Slavlo Kopac, Michel Thevoz, Jean Dubuffet, 1976

Photo: Jean-Jacques Laesar, Archives de la Collection de l'Art Brut, Lausanne (DR)

En 1971, Jean Dubuffet énonce sa volonté de faire don de la collection de l'Art Brut.

Toutefois, le 15 septembre de la même année, ce dernier annonce que la collection sera cédée à la ville de Lausanne. 

Le motif ?:

Le refus du conseil municipal de Paris d'accorder le statut d'utilité publique au Musée d'Art Brut dont Dubuffet forme le projet pour héberger sa collection. C'est du moins ce que retient l'histoire. Mais la réalité est bien plus nuancée. 

Une des raisons majeures de ce qui sera le dernier déménagement de la collection est lié, en fait, pour Dubuffet, à la recherche de l’"anti-musée idéal", propice à sa vision et à sa mission:  le prolongement de l'action de collecte, de découverte et d’étude de cette collection.

Il est par ailleurs également temps pour lui de réfléchir à une conservation différente de la collection, à sa sauvegarde et à son accessibilité dans le temps en utilisant les "moyens et techniques muséaux."

C'est le point culminant d'une réflexion ambivalente sur l'institutionnalisation de l'art Brut que cet homme a du mener tout au long de son travail:

Lui qui après avoir refusé la culture occidentale, les critiques et les écoles d'Art, va finalement faire l'effort d'accorder un statut artistique aux créations de l'art Brut.

Il s'agit alors de comprendre quelle structure «muséale» il souhaite imaginer pour l'Art Brut: structure qui répondrait aux paradoxes de la collection et ne serait pas une "morgue d'embaumement".

"Mettre l’Art Brut en musée, le gratifier de surcroît des derniers raffinements techniques de conservation et de sécurité, c’était une incongruité, certes, un peu comme d’introduire un clochard dans un palace, mais une incongruité provocatrice qui, bien loin de “récupérer” l’Art Brut, revenait à mettre le musée en crise"  Michel Thévoz

Intérieur de La Collection de l'Art Brut à Lausanne 2014 (en) CC

Intérieur de La Collection de l'Art Brut à Lausanne 2014 (en) CC

Et c'est en effet à Lausanne que Dubuffet trouvera ses solutions, dans le Château de Beaulieu, ainsi que dans la personne de Michel Thevoz, premier conservateur historique de la collection  :

Le lieu est à l'opposé du "musée-vedette", les murs sont noirs, l'accrochage, sans artifice, est chargé et plonge le visiteur dans la découverte et la contemplation sans se voir imposer une quelconque hiérarchie entre les créations.

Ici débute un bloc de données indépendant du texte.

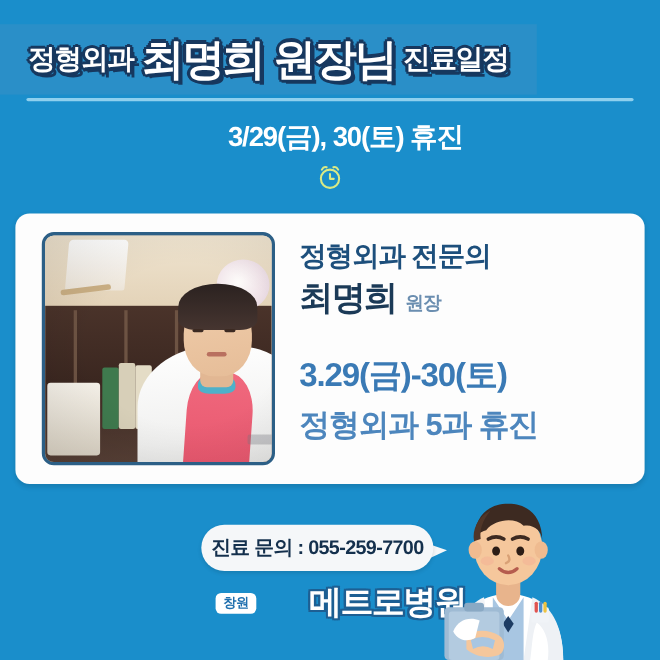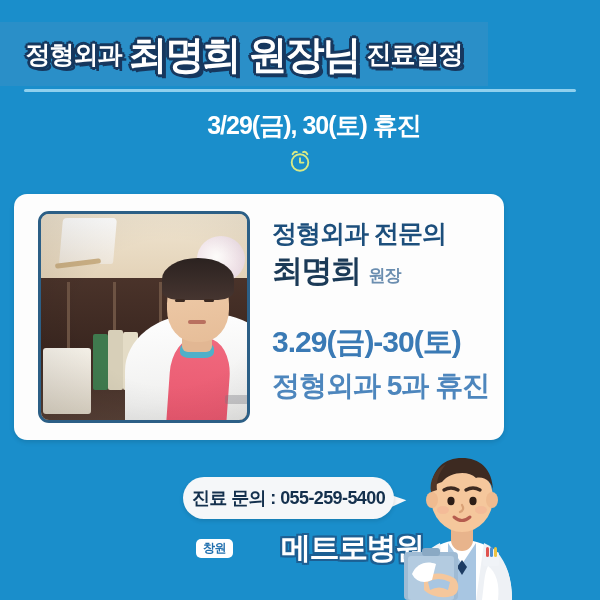--- a/index.html
+++ b/index.html
@@ -89,21 +89,21 @@
     font-weight: bold;
     letter-spacing: -1px;
     line-height: 1.25;
   }
 
   
   #info-card {
     position: absolute;
     left: 14px;
     top: 194px;
-    width: 490px;
+    width: 572px;
     height: 246px;
     background: #fdfdfd;
     border-radius: 13px;
     box-shadow: 0 2px 5px rgba(0,0,0,0.13);
     display: flex;
     align-items: center;
   }
 
   
   #doctor-photo {
@@ -385,21 +385,21 @@
         <span id="card-name-suffix">원장</span>
       </div>
       <div id="card-date">3.29(금)-30(토)</div>
       <div id="card-notice">정형외과 5과 휴진</div>
     </div>
 
   </div>
 
   <div id="phone-bubble-tail"></div>
   <div id="phone-bubble">
-    <span id="phone-text">진료 문의 : 055-259-5400</span>
+    <span id="phone-text">진료 문의 : 055-259-7700</span>
   </div>
 
   <div id="brand-row">
     <span id="brand-badge">창원</span>
     <span id="brand-name">메트로병원</span>
   </div>
 
   <div id="cartoon-doctor">
     <svg width="165" height="152" viewBox="0 0 165 152" fill="none">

Les notices et textes ne sont pas rédigés par des historiens d'Art. Ce sont des éléments biographiques et des comptes-rendus d'investigations réalisés auprès des artistes et de leurs proches afin de contextualiser la création et son auteur.

Finalement ce déplacement à Lausanne permettra à Dubuffet et à Michel Thevoz de forcer le regard du public sur la collection selon leurs termes mais sur le terrain de la culture "officielle".